My insides clenched, an unsettling feeling settled in the pits of my stomach. “My eyes are not as beautiful as yours.” I found myself mumbling, my cheeks reddened when I saw his lips curl up.

“Brown eyes are beautiful, They’re dark and decadent like chocolate. Brown eyes are the only ones which have blue and grey underneath it. They have deep souls, which I want to uncover revealing the ocean underneath. There’s nothing beautiful like your eyes glowing like golden pools under the sun. Those beautiful eyes are what drawn me to you Athena, I never realized I was pushing you away because I was afraid I might fall into those Deep innocent eyes”

He gently cupped my face, his thumb skimming over my cheeks removing my tears “It pains to see you cry, I find myself smiling when I think about you, I feel relaxed when I’m with you and when I don’t see your smile it makes me angry. I felt my heart burn when I saw you with another man, I wanted to rip him off and feed him to the sharks but instead I took my frustration on you.” he ran his hand through his hair, as he closed it eyes recalling whatever he did.

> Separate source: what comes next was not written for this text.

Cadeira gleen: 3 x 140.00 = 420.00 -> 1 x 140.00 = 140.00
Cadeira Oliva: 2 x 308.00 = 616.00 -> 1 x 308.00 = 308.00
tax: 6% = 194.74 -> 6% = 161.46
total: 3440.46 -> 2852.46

“I don’t know what I’m feeling is love or not but one thing for sure” he held my both my hands in his warm one bringing it up to his chest.

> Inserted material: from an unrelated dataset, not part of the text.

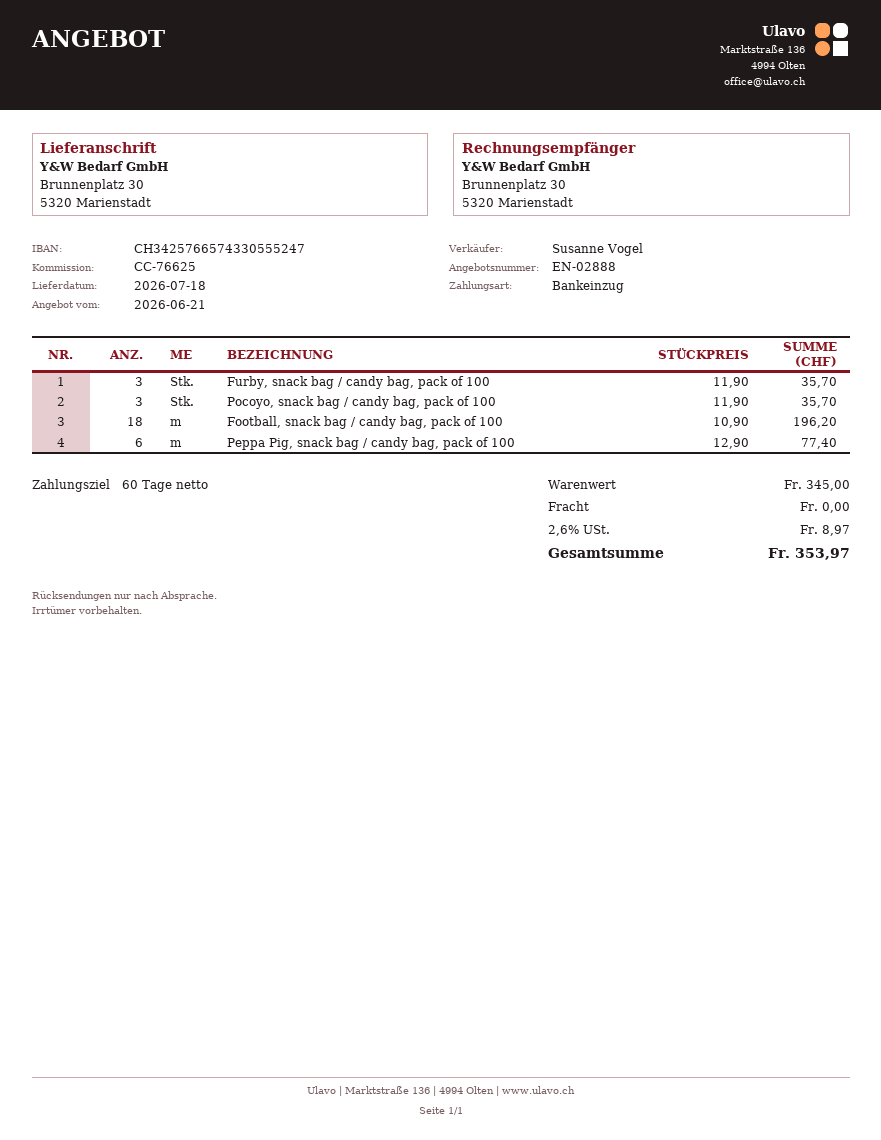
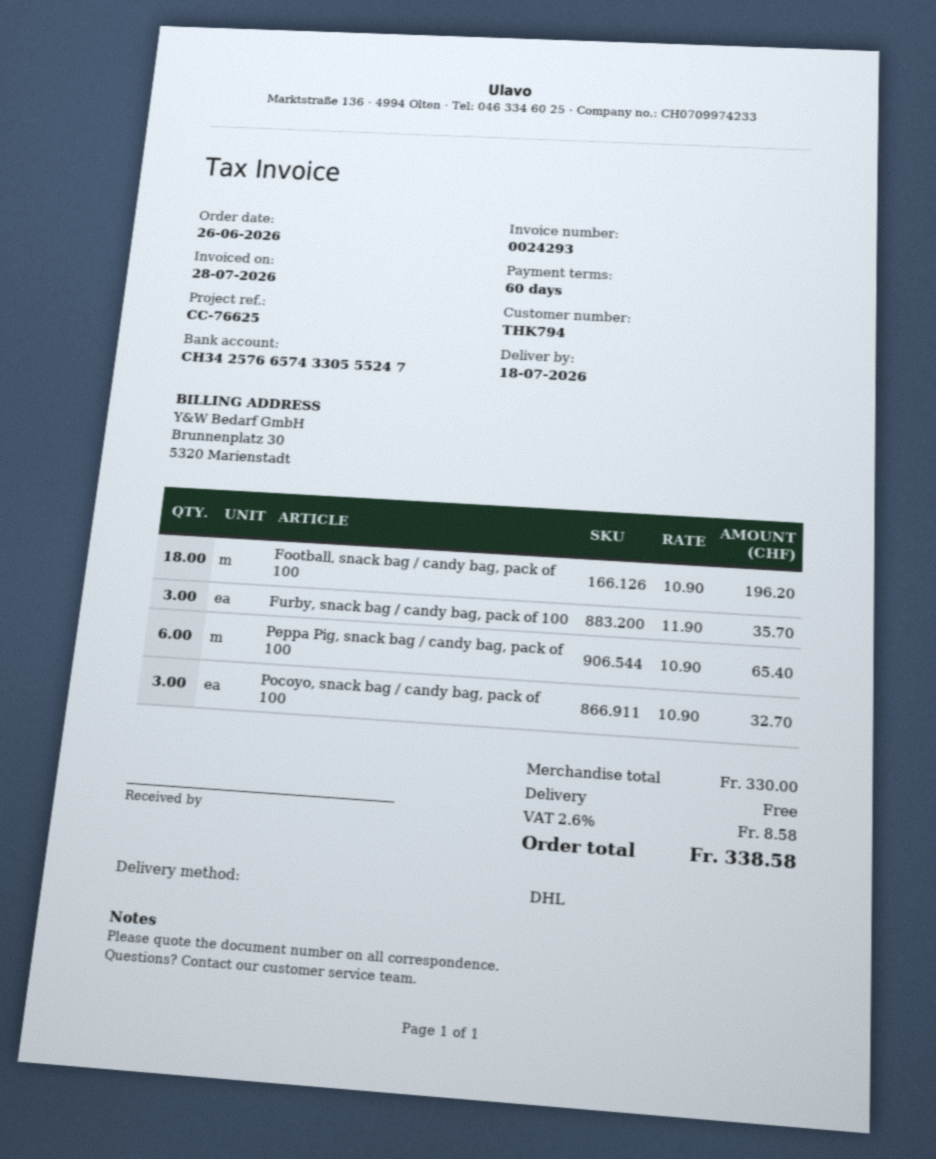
Pocoyo, snack bag / candy bag, pack of 100: 3 x 11.90 = 35.70 -> 3 x 10.90 = 32.70
Peppa Pig, snack bag / candy bag, pack of 100: 6 x 12.90 = 77.40 -> 6 x 10.90 = 65.40
subtotal: 345.00 -> 330.00
tax: 2.6% = 8.97 -> 2.6% = 8.58
total: 353.97 -> 338.58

“I know that I like you, but me being a stubborn-ass wasn’t ready to admit it. A devil like me doesn’t deserve you but this devil is willing to change for his angel”

“Will you give this devil another chance to make it up to you?” He looked at me earnestly, there was hope written on his face which I didn’t want to crush. I wasn’t that cruel but it was a battle between my mind and heart. My mind didn’t want to forgive him but my heart wants to give him another chance.

This is going to be a tough decision.